On Thursday 07 October 2004 23:56, David Teigland wrote:
> On Thu, Oct 07, 2004 at 03:35:47PM -0400, Daniel Phillips wrote:
> > The executive summary of your post is "my pristine, perfect service
> > manager is for symmetric systems only and keep yer steenking
> > client-server mitts away from it."
>
> Cute characterization, but false.  To quote the relevant point:
>
> "- I think it's possible that a client-server-based csnap system
> could be managed by SM (directly) if made to look and operate more
> symmetrically. This would eliminate RM from the picture."
>
> I reiterated this in the next point and have said it before.  In
> fact, I think this sort of design, if done properly, could be quite
> nice.  I'm not lobbying for one particular way of solving this
> problem, though.

If you think only of csnap agents and forget for the moment about device 
mapper targets and servers, the agents seem to match the service group 
model quite well.  There is one per node, and each provides the service 
"able to launch a csnap server".  The recovery framework seems useful 
for ensuring that a server is never launched on a node that has left 
the cluster.  How to choose a good candidate node is still an open 
question, but starting Lon's "cute" proposal to use gdlm to both choose 
a candidate and ensure that the server is unique will certainly get 
something working.  In the long run, taking an EX lock on the snapshot 
store seems like a very good thing for a server to do.  This gets the 
resource manager off the critical (development) path.

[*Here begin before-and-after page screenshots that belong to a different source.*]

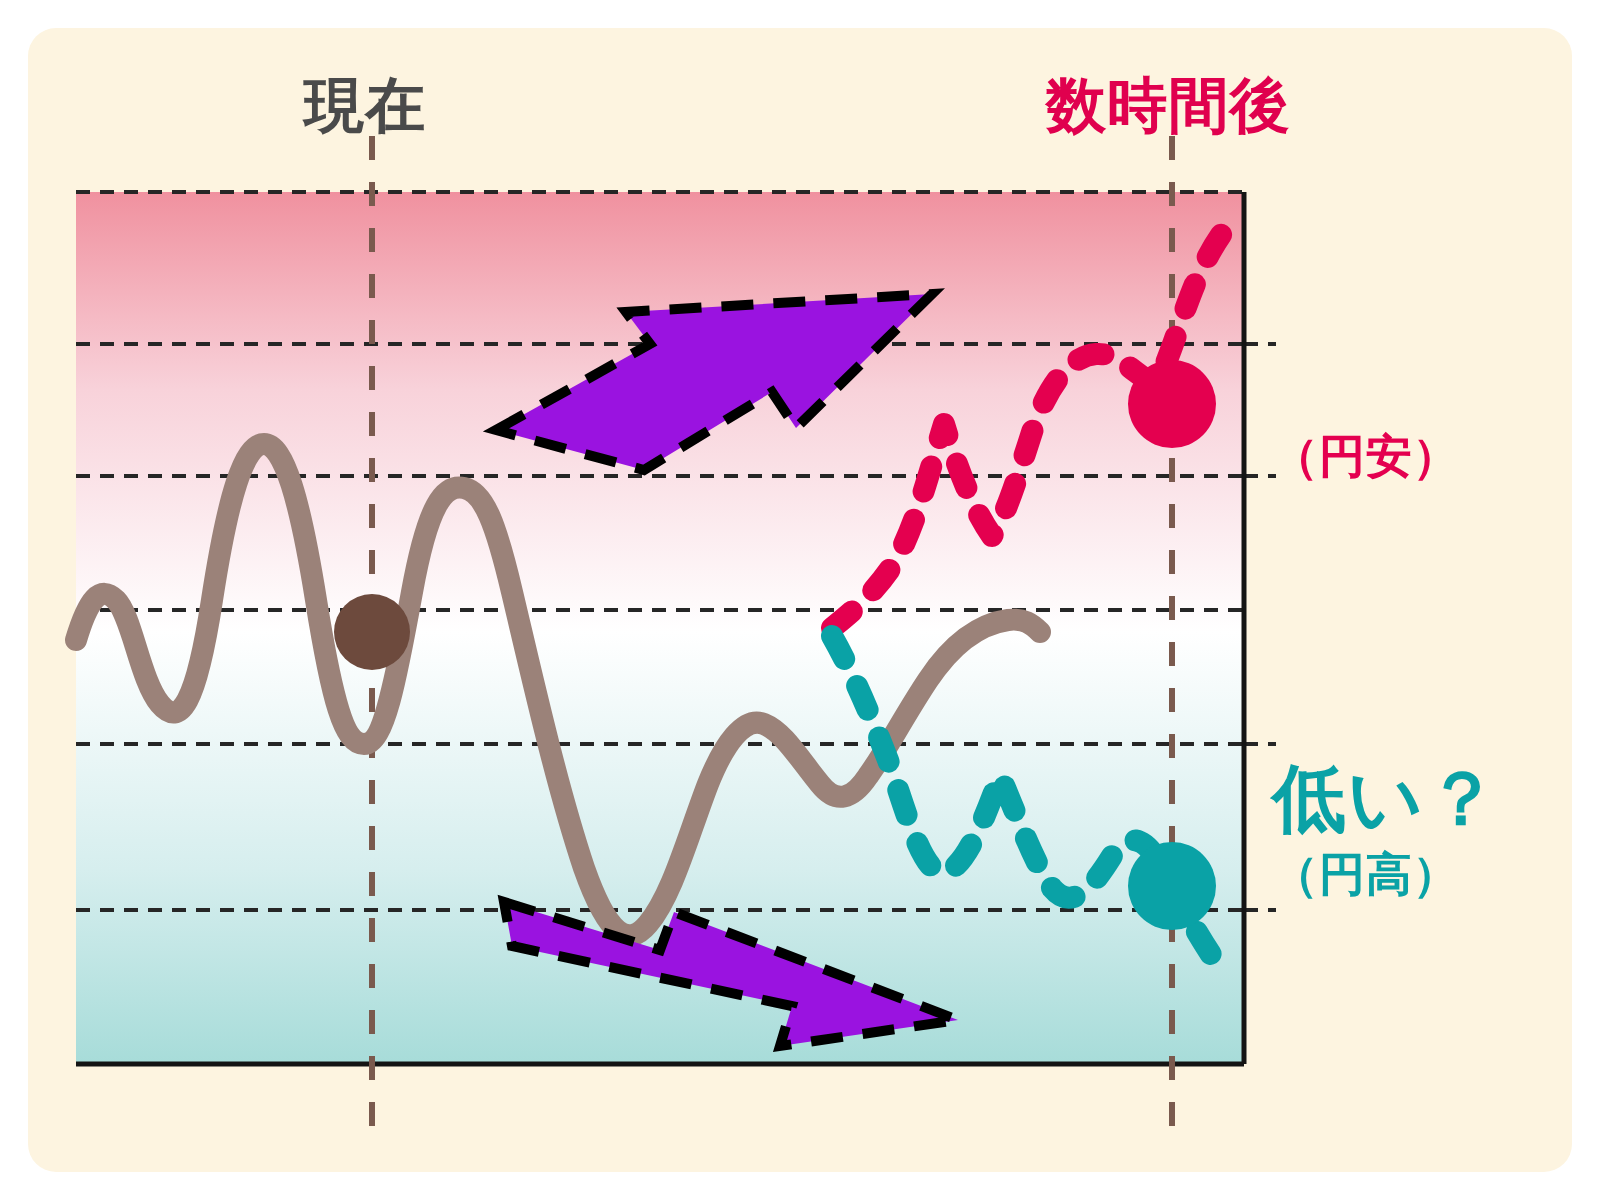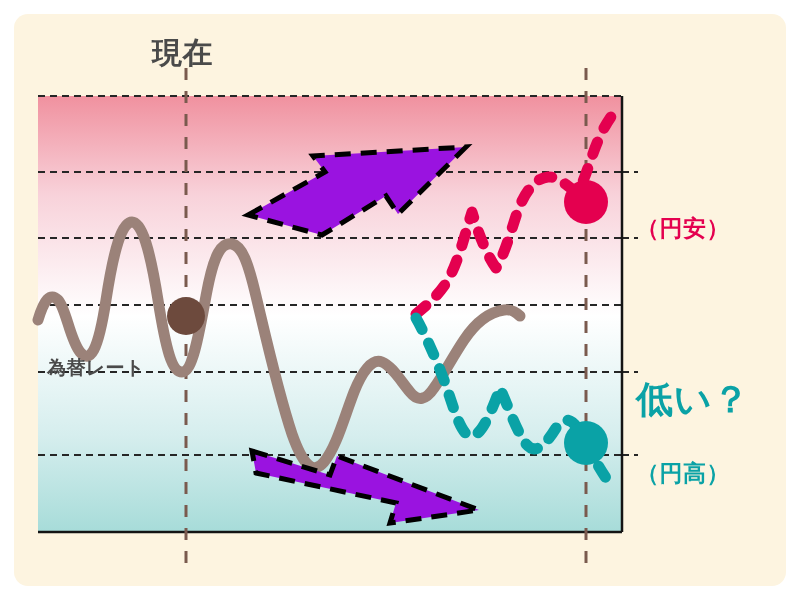--- a/index.html
+++ b/index.html
@@ -177,6 +177,7 @@
   </svg>
 
   <div class="lbl" id="label-now">現在</div>
+  <div class="lbl" id="label-future">数時間後</div>
   <div class="lbl" id="label-rate">為替レート</div>
   <div class="lbl" id="label-high-sub">（円安）</div>
   <div class="lbl" id="label-low">低い？</div>

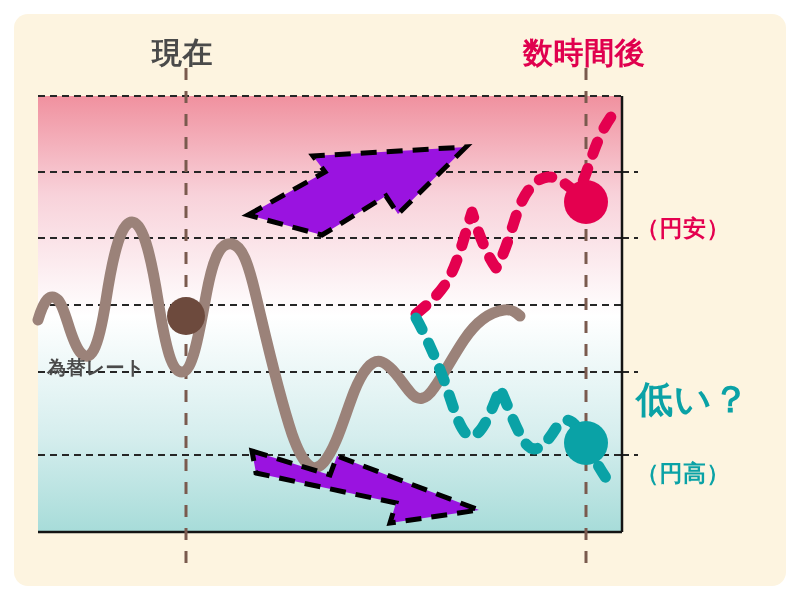--- a/index.html
+++ b/index.html
@@ -178,7 +178,6 @@
 
   <div class="lbl" id="label-now">現在</div>
   <div class="lbl" id="label-future">数時間後</div>
-  <div class="lbl" id="label-rate">為替レート</div>
   <div class="lbl" id="label-high-sub">（円安）</div>
   <div class="lbl" id="label-low">低い？</div>
   <div class="lbl" id="label-low-sub">（円高）</div>

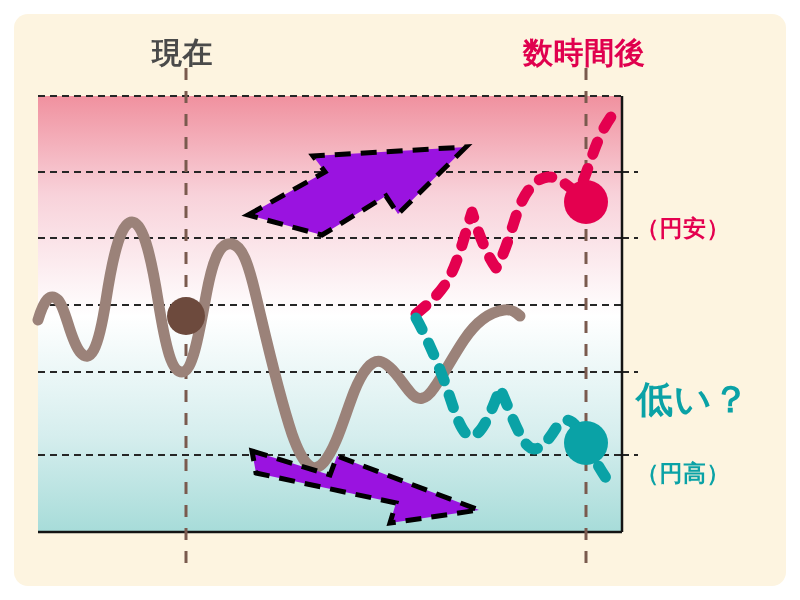--- a/index.html
+++ b/index.html
@@ -83,7 +83,6 @@
     top: 422px;
     font-size: 23px;
     color: #0aa2a6;
-    margin-top: 36px;
   }
 </style>
 </head>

Besides the server instantiation question, there is another problem that 
needs solving: when a snapshot server fails over to a new server, the 
new server must be sure that every client that was connected to the old 
server has either reconnected to the new server or left the cluster.

Csnap clients don't map directly onto nodes, so cnxman can't directly 
track the csnap client list, however it can provide membership change 
events that the server (or alternatively, agents) can use to maintain 
the list of currently connected clients.  (The server doesn't need help 
adding new clients to the list, but it needs to be told when a node has 
left the cluster, so it can strike the clients belonging to that node 
off the list, and disconnect them for good measure.  It could also 
refuse connections from clients not on cluster nodes.)

Since the list of clients isn't large and doesn't change very fast, the 
server can reasonably require every csnap agent to replicate it.  So 
when a server fails over, it can retrieve the list from the first agent 
that reconnects, and thus be able to tell when it is safe to continue 
servicing requests.

Regards,

Daniel